_Difference listings_:
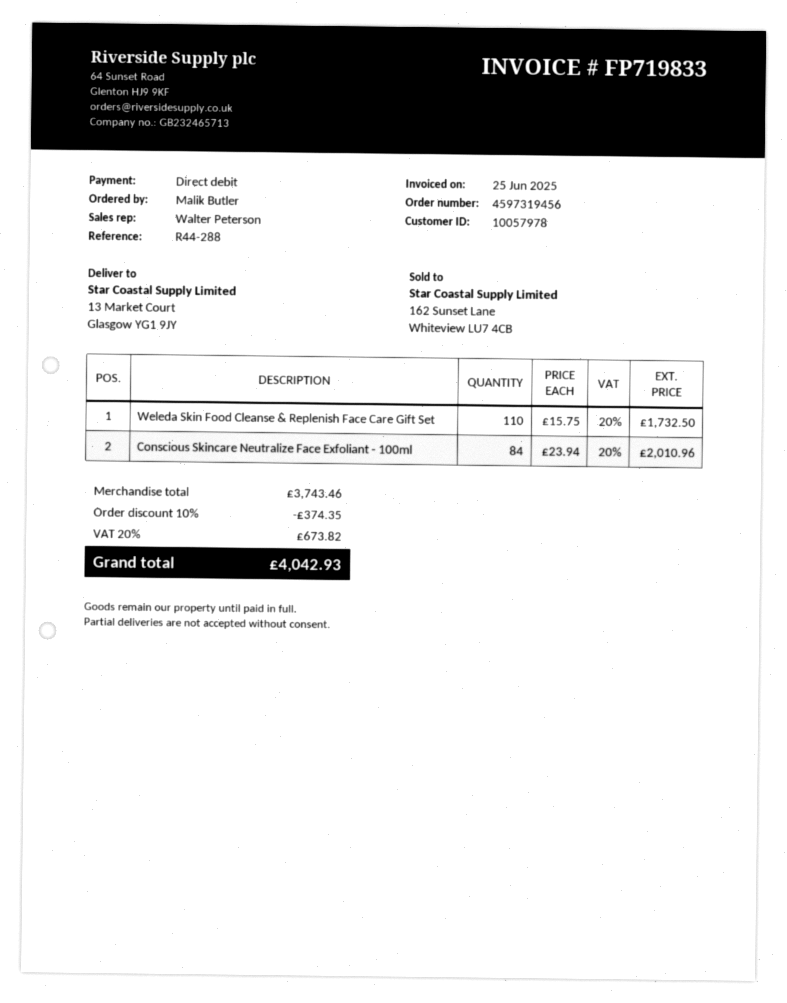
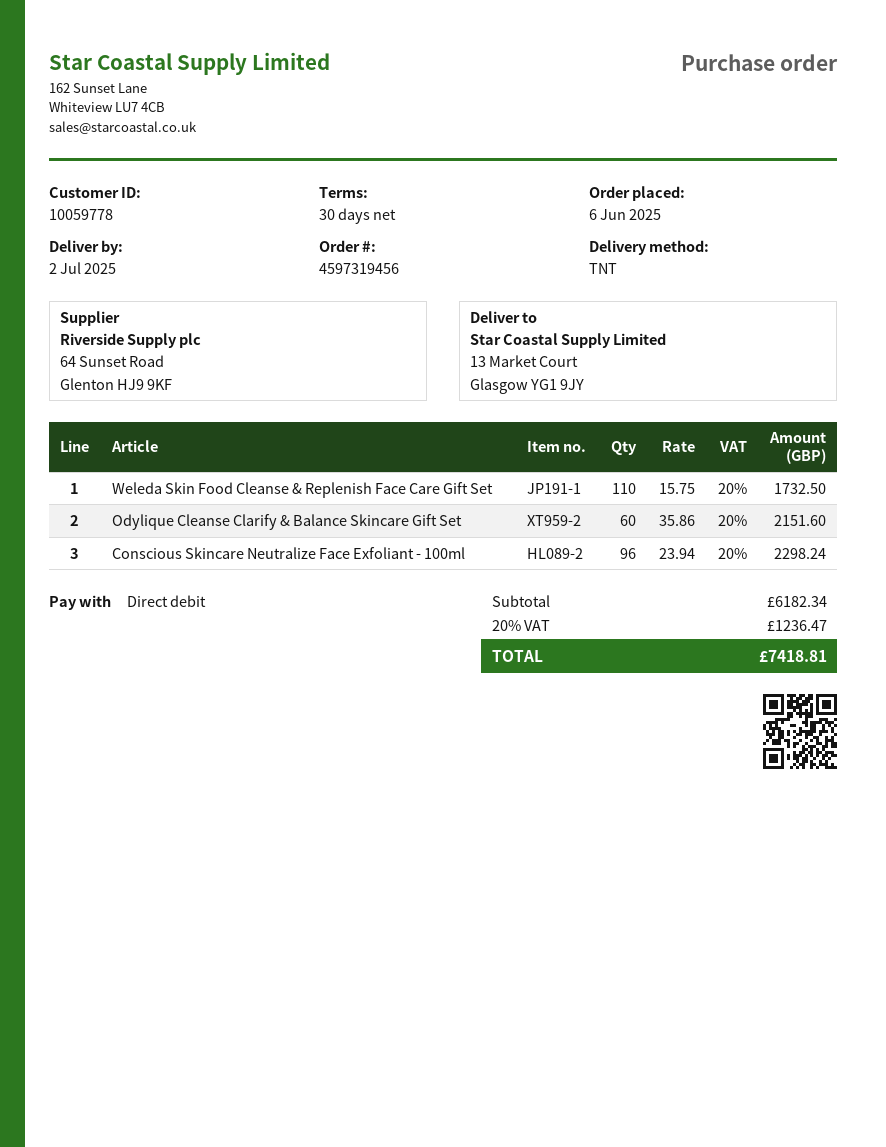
customer number: 10057978 -> 10059778
Conscious Skincare Neutralize Face Exfoliant - 100ml: 84 x 23.94 = 2010.96 -> 96 x 23.94 = 2298.24
Odylique Cleanse Clarify & Balance Skincare Gift Set: none -> 60 x 35.86 = 2151.60
subtotal: 3743.46 -> 6182.34
discount: 10% = 374.35 -> none
tax: 20% = 673.82 -> 20% = 1236.47
total: 4042.93 -> 7418.81

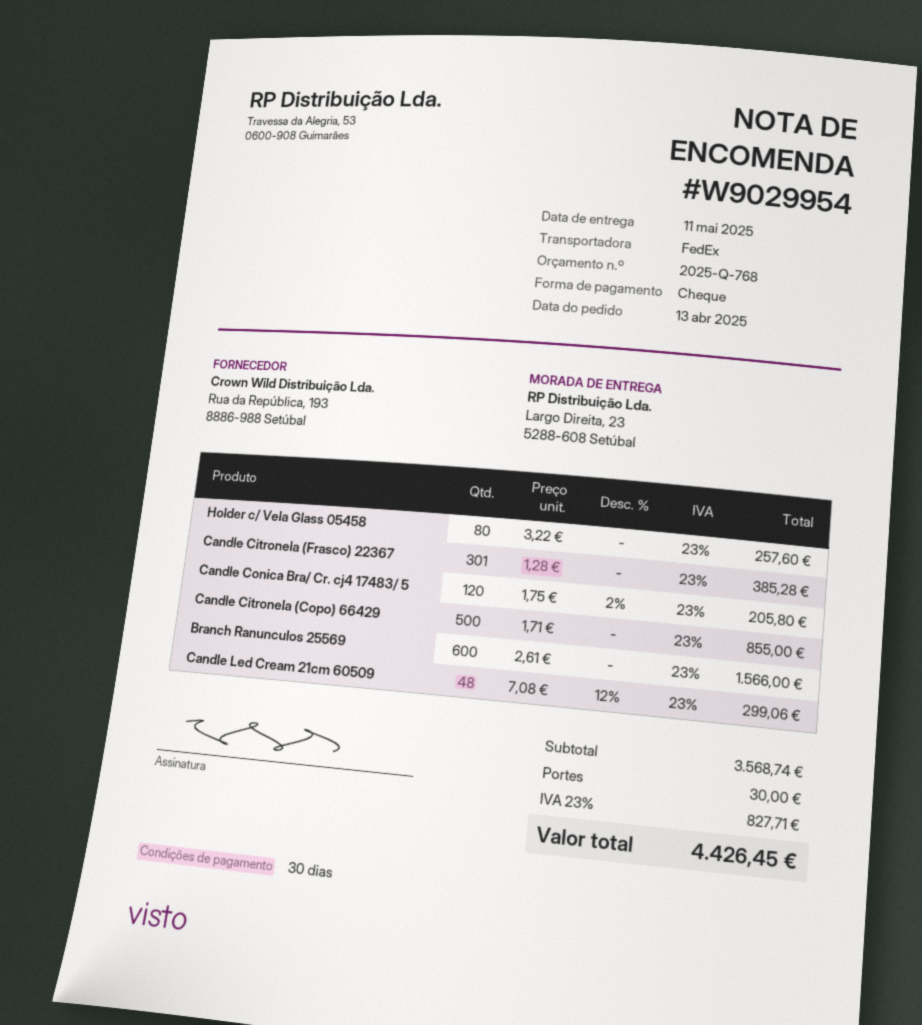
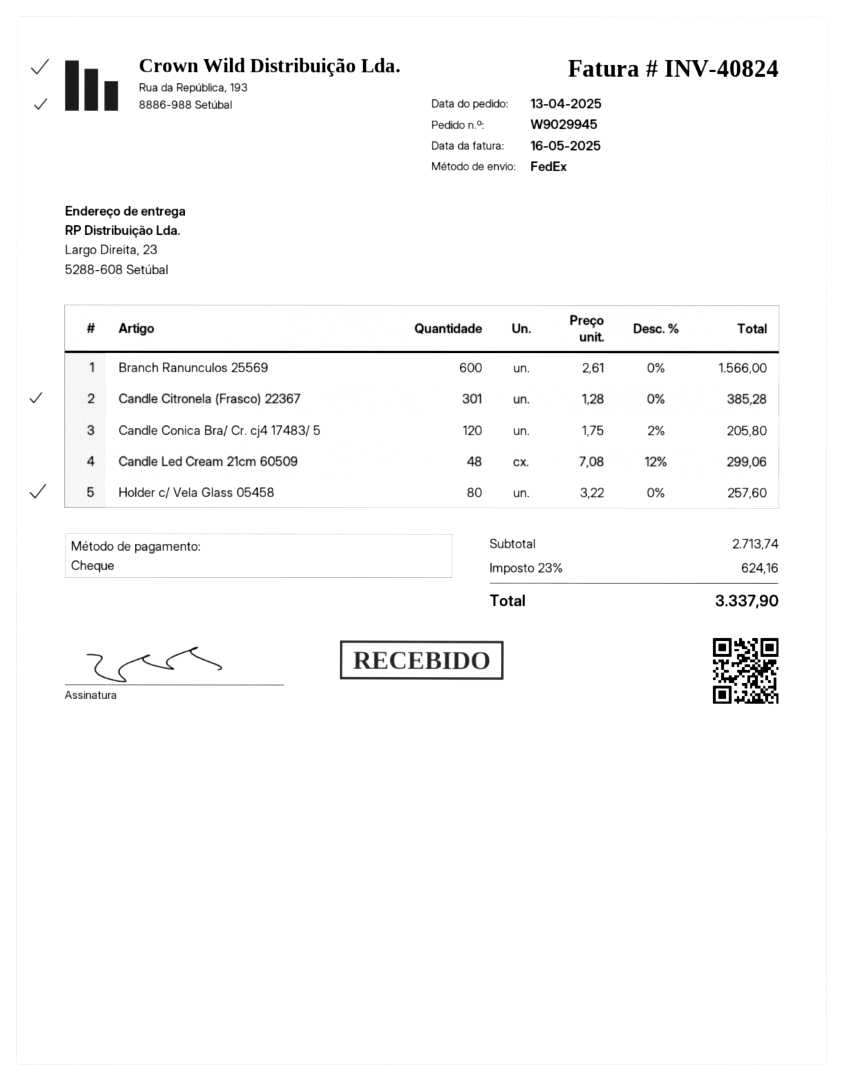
order number: W9029954 -> W9029945
Candle Citronela (Copo) 66429: 500 x 1.71 = 855.00 -> none
subtotal: 3568.74 -> 2713.74
shipping: 30.00 -> none
tax: 23% = 827.71 -> 23% = 624.16
total: 4426.45 -> 3337.90

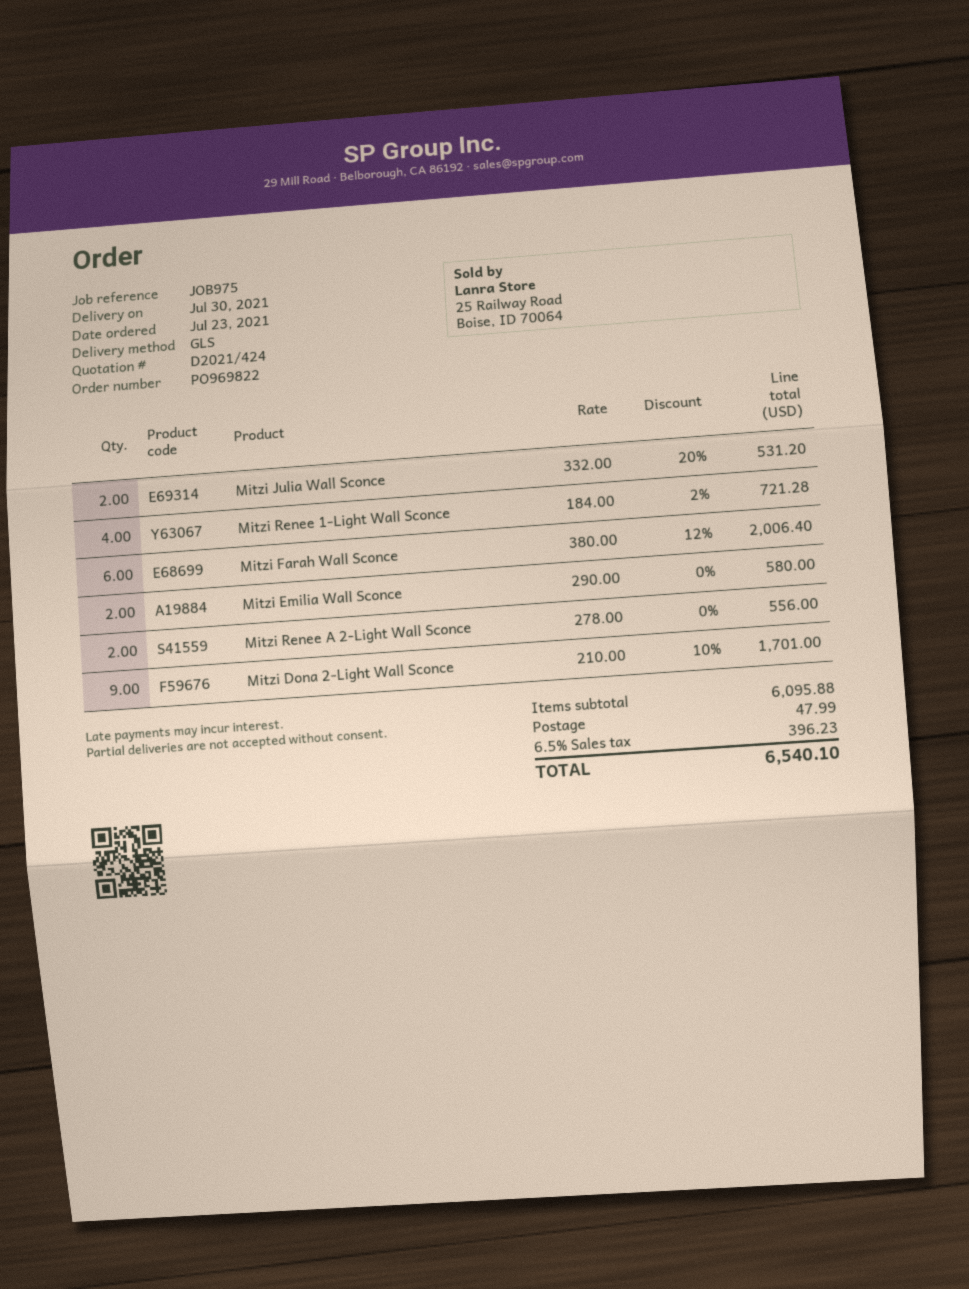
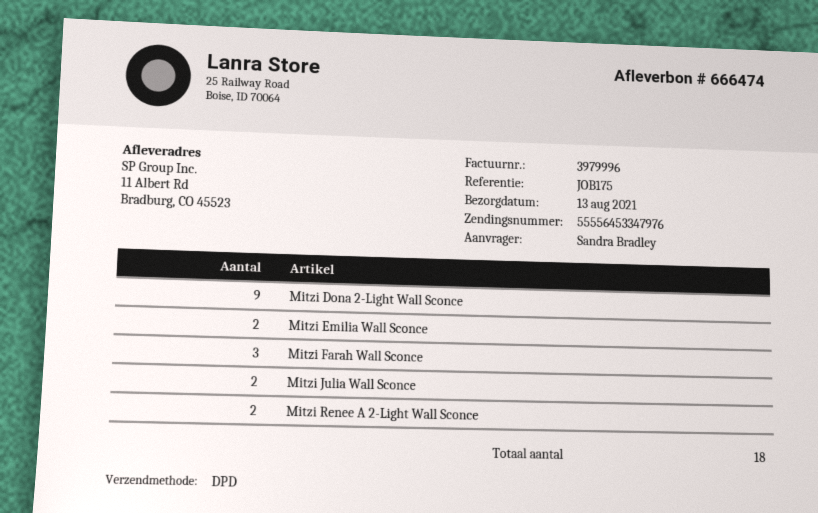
delivery date: 2021-07-30 -> 2021-08-13
reference: JOB975 -> JOB175
shipping method: GLS -> DPD
Mitzi Renee 1-Light Wall Sconce: 4 -> none
Mitzi Farah Wall Sconce: 6 -> 3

_Work task_: Your copy must hold every record above in its exact wording and must hold no pictures.

_Response to the exercise_:
customer number: 10057978 -> 10059778
Conscious Skincare Neutralize Face Exfoliant - 100ml: 84 x 23.94 = 2010.96 -> 96 x 23.94 = 2298.24
Odylique Cleanse Clarify & Balance Skincare Gift Set: none -> 60 x 35.86 = 2151.60
subtotal: 3743.46 -> 6182.34
discount: 10% = 374.35 -> none
tax: 20% = 673.82 -> 20% = 1236.47
total: 4042.93 -> 7418.81

order number: W9029954 -> W9029945
Candle Citronela (Copo) 66429: 500 x 1.71 = 855.00 -> none
subtotal: 3568.74 -> 2713.74
shipping: 30.00 -> none
tax: 23% = 827.71 -> 23% = 624.16
total: 4426.45 -> 3337.90

delivery date: 2021-07-30 -> 2021-08-13
reference: JOB975 -> JOB175
shipping method: GLS -> DPD
Mitzi Renee 1-Light Wall Sconce: 4 -> none
Mitzi Farah Wall Sconce: 6 -> 3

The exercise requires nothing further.